Data Preparation - Occupancy Analysis (single species and multiple season - Wolf)

Author

Antonio Uzal

Published

October 1, 2024

Multi-Season Occupancy Modeling

Single season occupancy models assume population closure; there is no immigration or emigration of individuals, neither significant changes in population numbers due to mortality or births.

However, immigration, dispersal, deaths and births are natural occurrences within populations. Also, the occupancy of species might differ across periods, for instance wild ungulates have different feeding behaviours and habitat selection during the wet and dry seasons. Lastly, the detectability of species might not have a linear relationship with abundance, as different factors might affect the probability that a camera trap will detect the individuals. Some of these factors might vary during the year, for example vegetation cover, which differs across seasons for deciduous plants.

A primary goal of monitoring programs is often to document and understand trends in species occurrence over time, in addition to understanding spatiotemporal variability in occurrence in relation to a set of covariates.

Multi-season occupancy models measure the probability of initial occupancy (i.e. during season 1), but they also estimate the probability of occupancy in the next time period (given initial occupancy, colonisation and extinction) and the probability of detection.
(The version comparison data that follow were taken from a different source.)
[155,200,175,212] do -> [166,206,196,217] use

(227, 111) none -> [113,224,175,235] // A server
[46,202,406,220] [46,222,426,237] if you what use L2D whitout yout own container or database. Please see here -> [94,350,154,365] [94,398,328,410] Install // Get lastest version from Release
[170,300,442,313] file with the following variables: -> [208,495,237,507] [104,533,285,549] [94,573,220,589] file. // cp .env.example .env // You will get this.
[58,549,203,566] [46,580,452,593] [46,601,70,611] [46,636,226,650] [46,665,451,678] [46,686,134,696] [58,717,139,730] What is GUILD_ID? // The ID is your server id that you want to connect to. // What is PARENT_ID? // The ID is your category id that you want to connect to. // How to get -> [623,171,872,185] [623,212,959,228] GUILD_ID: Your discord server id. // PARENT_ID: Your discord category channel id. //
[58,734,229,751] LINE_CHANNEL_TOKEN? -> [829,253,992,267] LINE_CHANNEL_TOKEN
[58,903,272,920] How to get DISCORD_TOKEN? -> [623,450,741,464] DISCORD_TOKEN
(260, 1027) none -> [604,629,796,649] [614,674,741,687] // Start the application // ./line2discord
These models are also called Dynamic occupancy models (MacKenzie et al. 2003).

In multi-season occupancy models, the simple single-season+species model is complemented by introducing parameters for survival (or extinction) and colonisation probability.

The Task Ahead

We have been using the datasets produced by Wildlife Insights after identifying the content of the photographs and filtering out those with humans.
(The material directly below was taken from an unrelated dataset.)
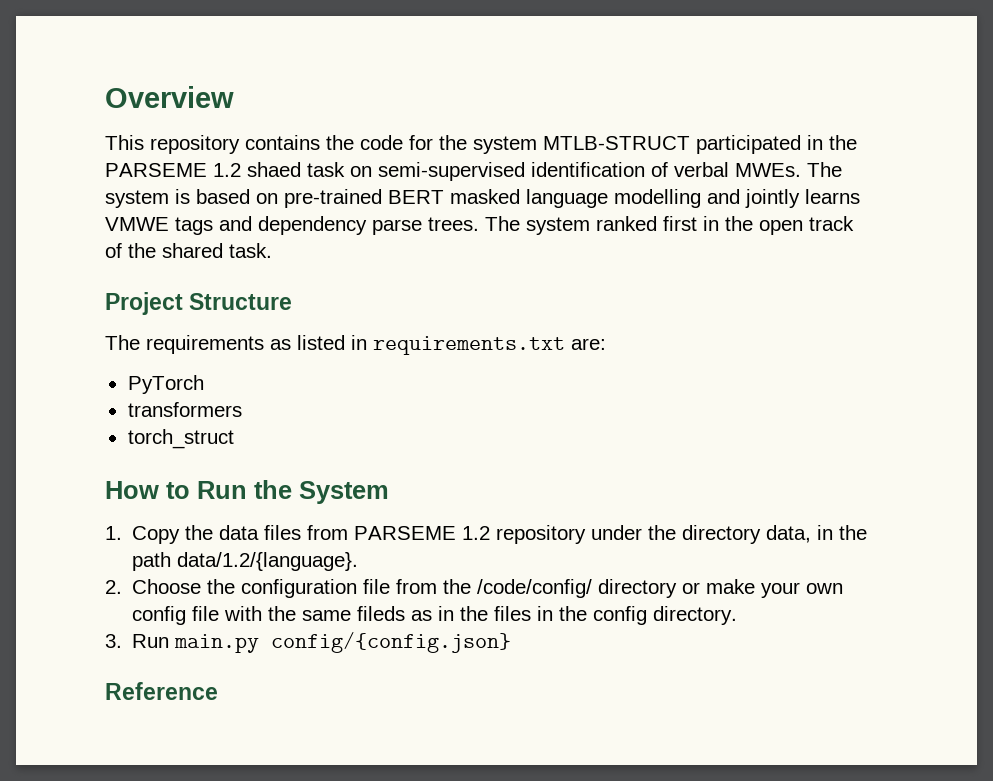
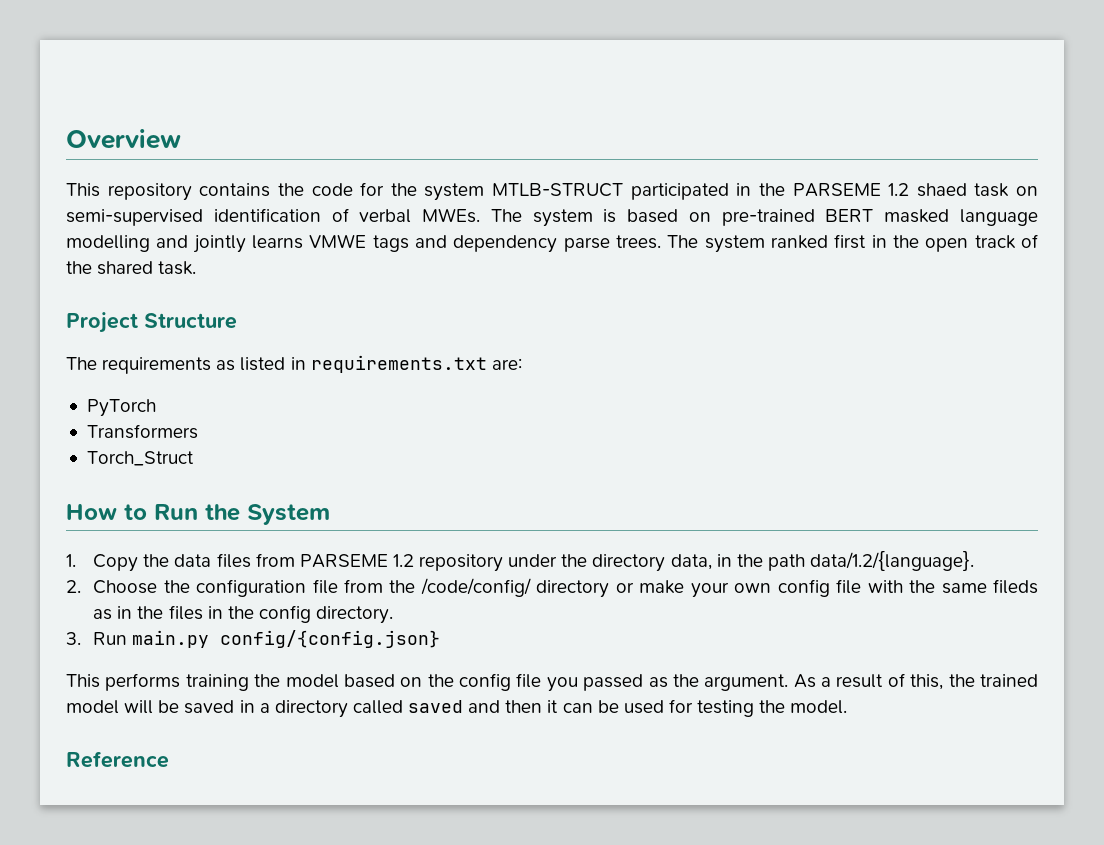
[127,402,242,417] [127,429,234,449] transformers // torch_struct -> [86,424,198,439] [86,451,194,466] Transformers // Torch_Struct
(512, 642) none -> [66,673,1039,692] [66,699,848,718] // This performs training the model based on the config file you passed as the argument. As a result of this, the trained model will be saved in a directory called saved and then it can be used for testing the model.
In previous sessions (Data Preparation and Occupancy Analyses for single species/single season studies), we have used a dataset based on the camera trapping data of Dr Bethany Smith, a former NTU PhD candidate. We mainly dealt with two datasets containing deployment data and raw image data. We also added a couple of covariates to the deployment dataset, selected the summer data and obtained the survey effort and the detection matrix.

The deployment dataset contains details of the camera trap location (longitude and latitude), the period of deployment and on which feature was placed (e.g. road, trail game). Elevation and ruggedness values at each deployment location were added to the dataset.
The summer camera traps raw data contains details related to the the deployment ID, date and time of capture and the animal captured
The effort data is defined as the number of days a camera was active during a sampling occasion.
The detection matrix for single-season occupancy models includes a SINGLE row for each deployment, with a column stating the detection (i.e. 0=no detection, 1=detection) for each sampling occasion and the columns containing the covariates of interest.
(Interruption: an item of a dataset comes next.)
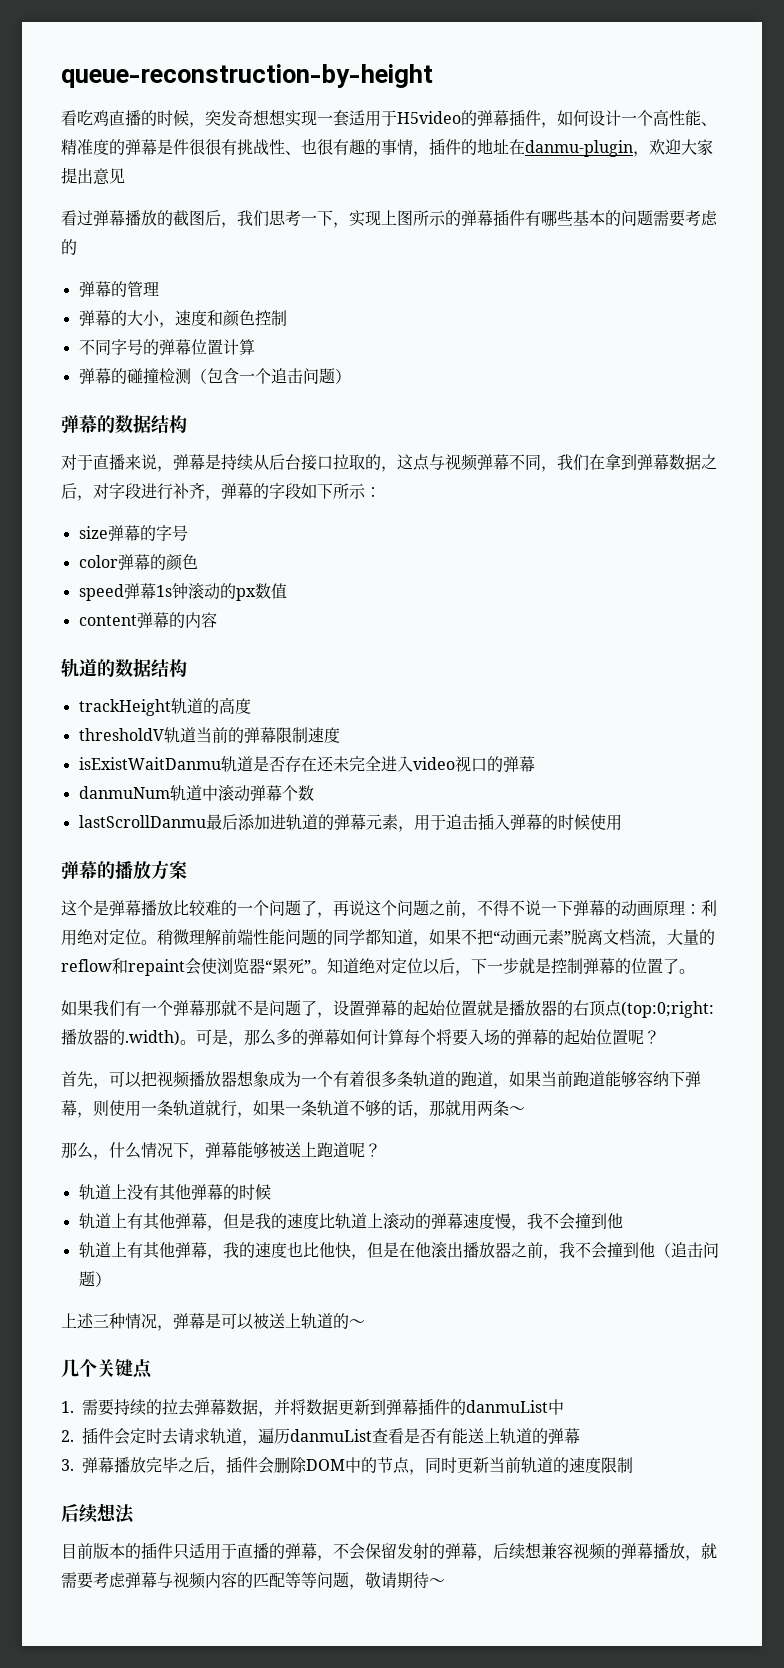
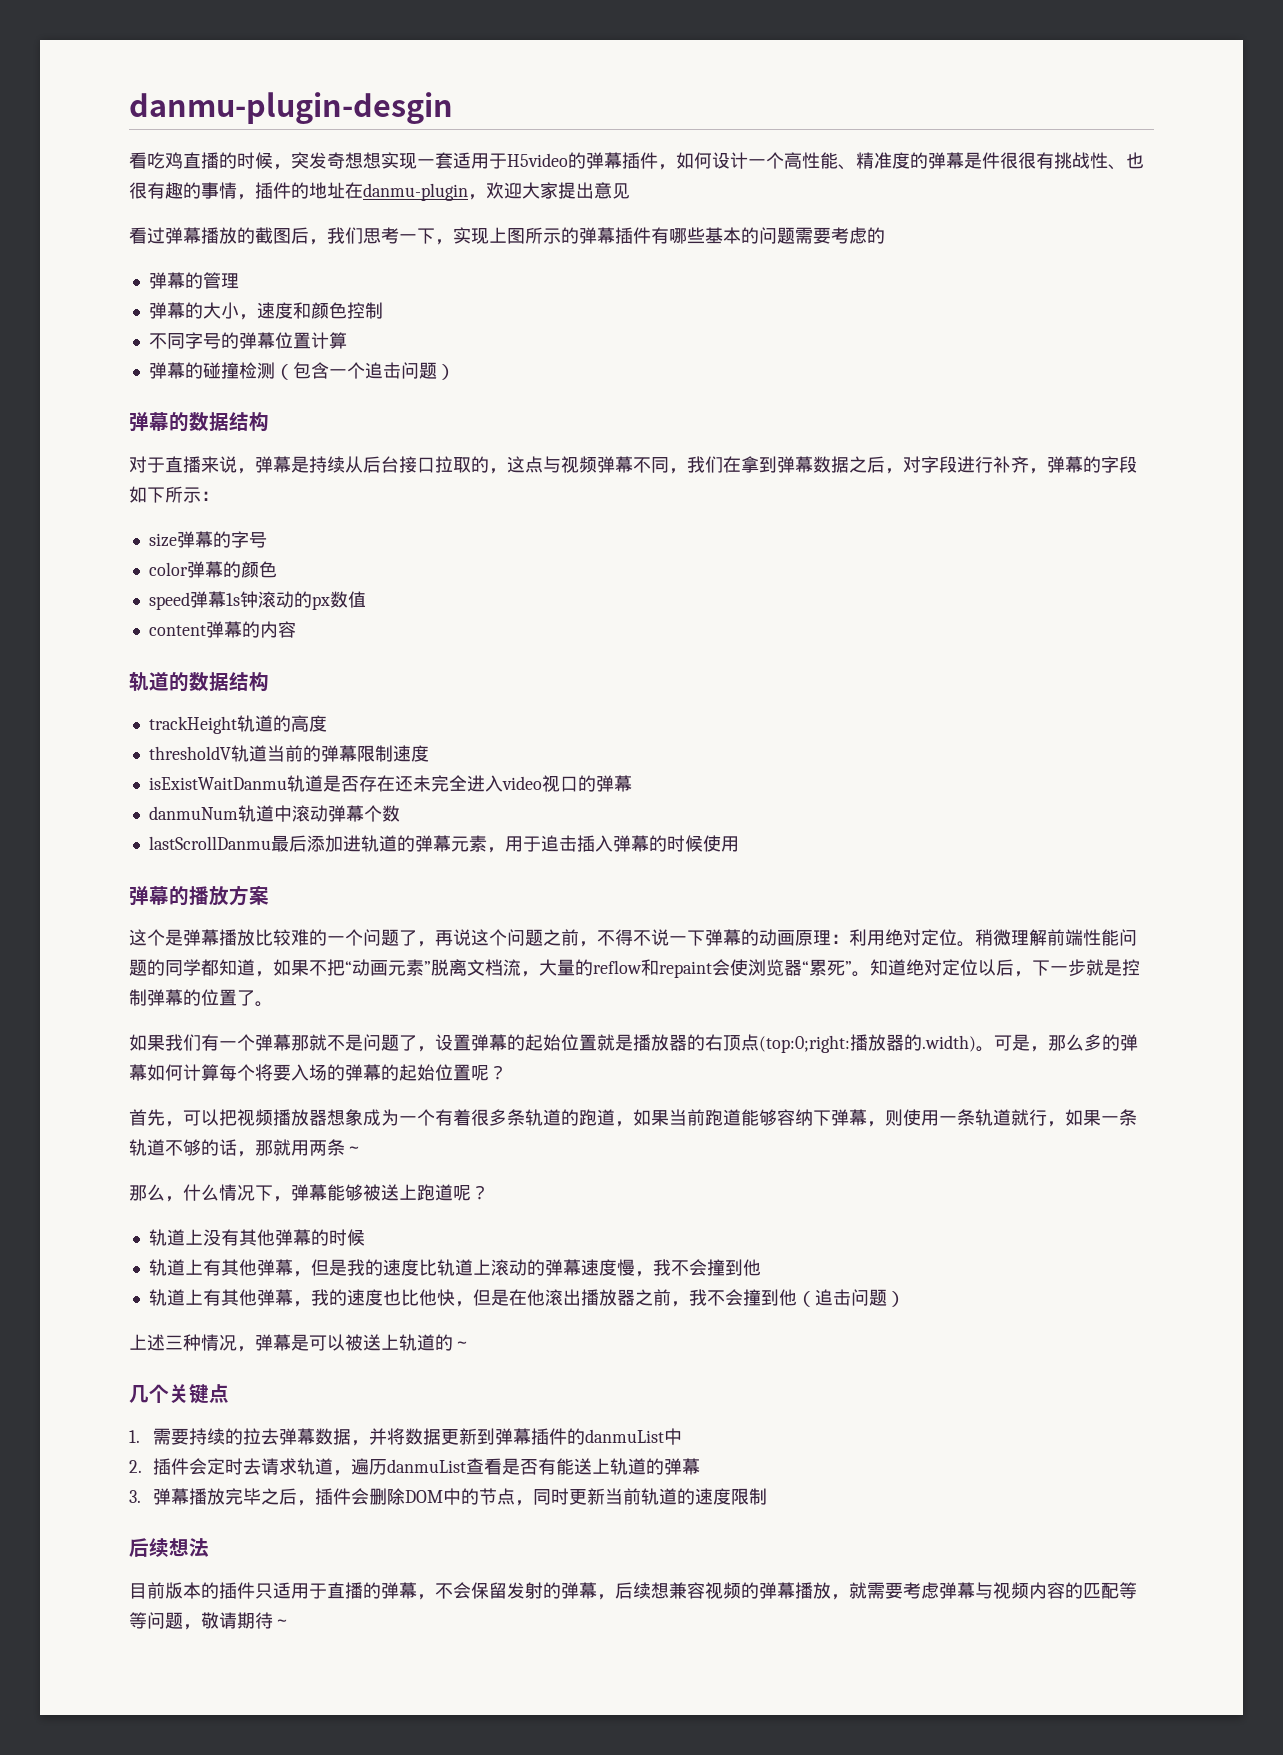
[61,64,433,88] queue-reconstruction-by-height -> [129,92,453,124] danmu-plugin-desgin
In this tutorial, we need to generate a detection matrix that contains the detections across multiple seasons, before we can analyse the data using an occupancy modeling framework.

Initial preparatory steps

Import datasets and standardise the date and time for further analyses

library(readr)
library(lubridate)
library(knitr)
library(tidyverse)
library(kableExtra)

# deployment data, including covariates
deployment_data<- read.csv("deployment+covariates.csv",
                            header = TRUE,
                            sep = ",",
                            stringsAsFactors = FALSE)

      
# upload the camera data (i.e raw photo data)
camtraps <- read.csv("images_LGDs.csv",
                     header = TRUE,
                     sep = ",",
                     stringsAsFactors = FALSE)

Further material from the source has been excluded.